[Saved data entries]
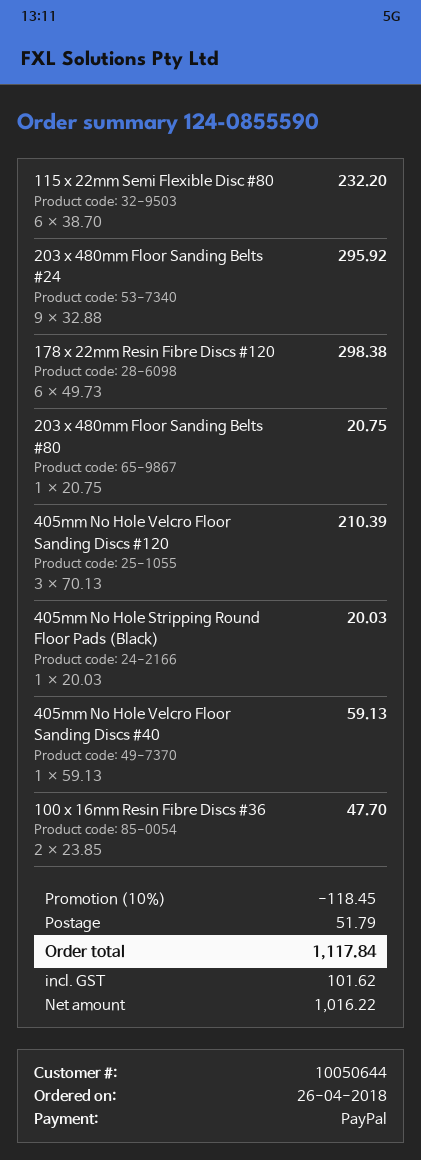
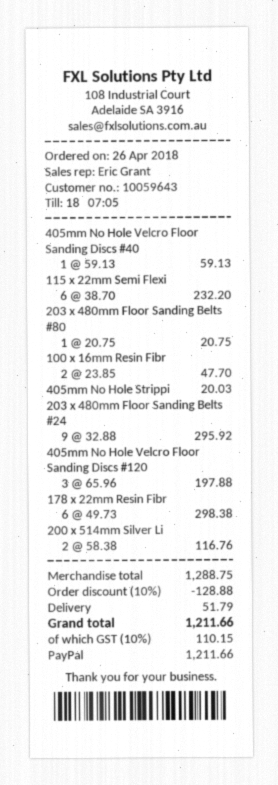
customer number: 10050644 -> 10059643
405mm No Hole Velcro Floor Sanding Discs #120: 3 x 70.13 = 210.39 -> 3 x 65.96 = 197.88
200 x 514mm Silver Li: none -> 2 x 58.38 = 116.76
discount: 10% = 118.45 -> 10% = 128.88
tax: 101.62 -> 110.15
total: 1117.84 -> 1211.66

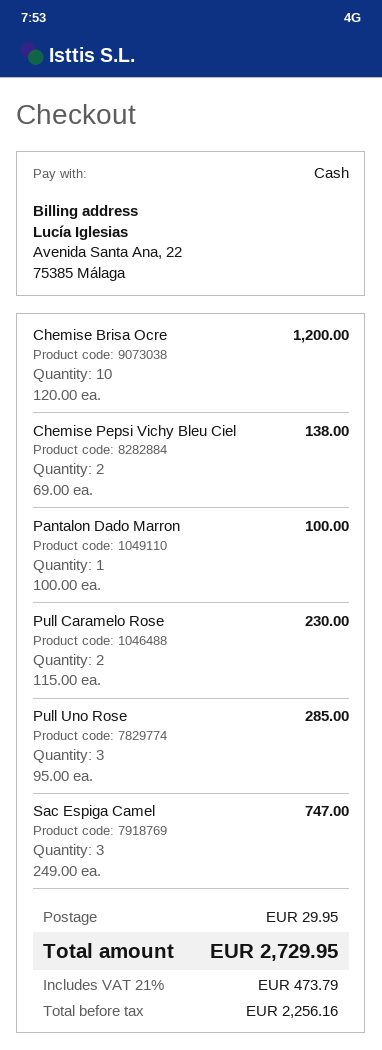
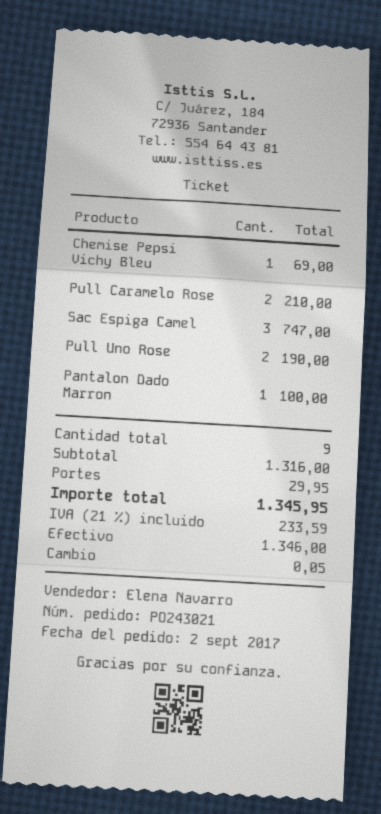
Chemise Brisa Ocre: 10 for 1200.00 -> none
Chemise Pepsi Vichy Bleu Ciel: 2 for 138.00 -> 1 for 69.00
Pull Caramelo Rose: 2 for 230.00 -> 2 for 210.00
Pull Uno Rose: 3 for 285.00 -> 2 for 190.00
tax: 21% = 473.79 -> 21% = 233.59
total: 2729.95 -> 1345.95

■ **What is expected**
Word for word, output the lines from the line bearing "tax: 101.62 -> 110.15" through the end of the records above, and only those, without the pictures.

■ **Exercise solution**
tax: 101.62 -> 110.15
total: 1117.84 -> 1211.66

Chemise Brisa Ocre: 10 for 1200.00 -> none
Chemise Pepsi Vichy Bleu Ciel: 2 for 138.00 -> 1 for 69.00
Pull Caramelo Rose: 2 for 230.00 -> 2 for 210.00
Pull Uno Rose: 3 for 285.00 -> 2 for 190.00
tax: 21% = 473.79 -> 21% = 233.59
total: 2729.95 -> 1345.95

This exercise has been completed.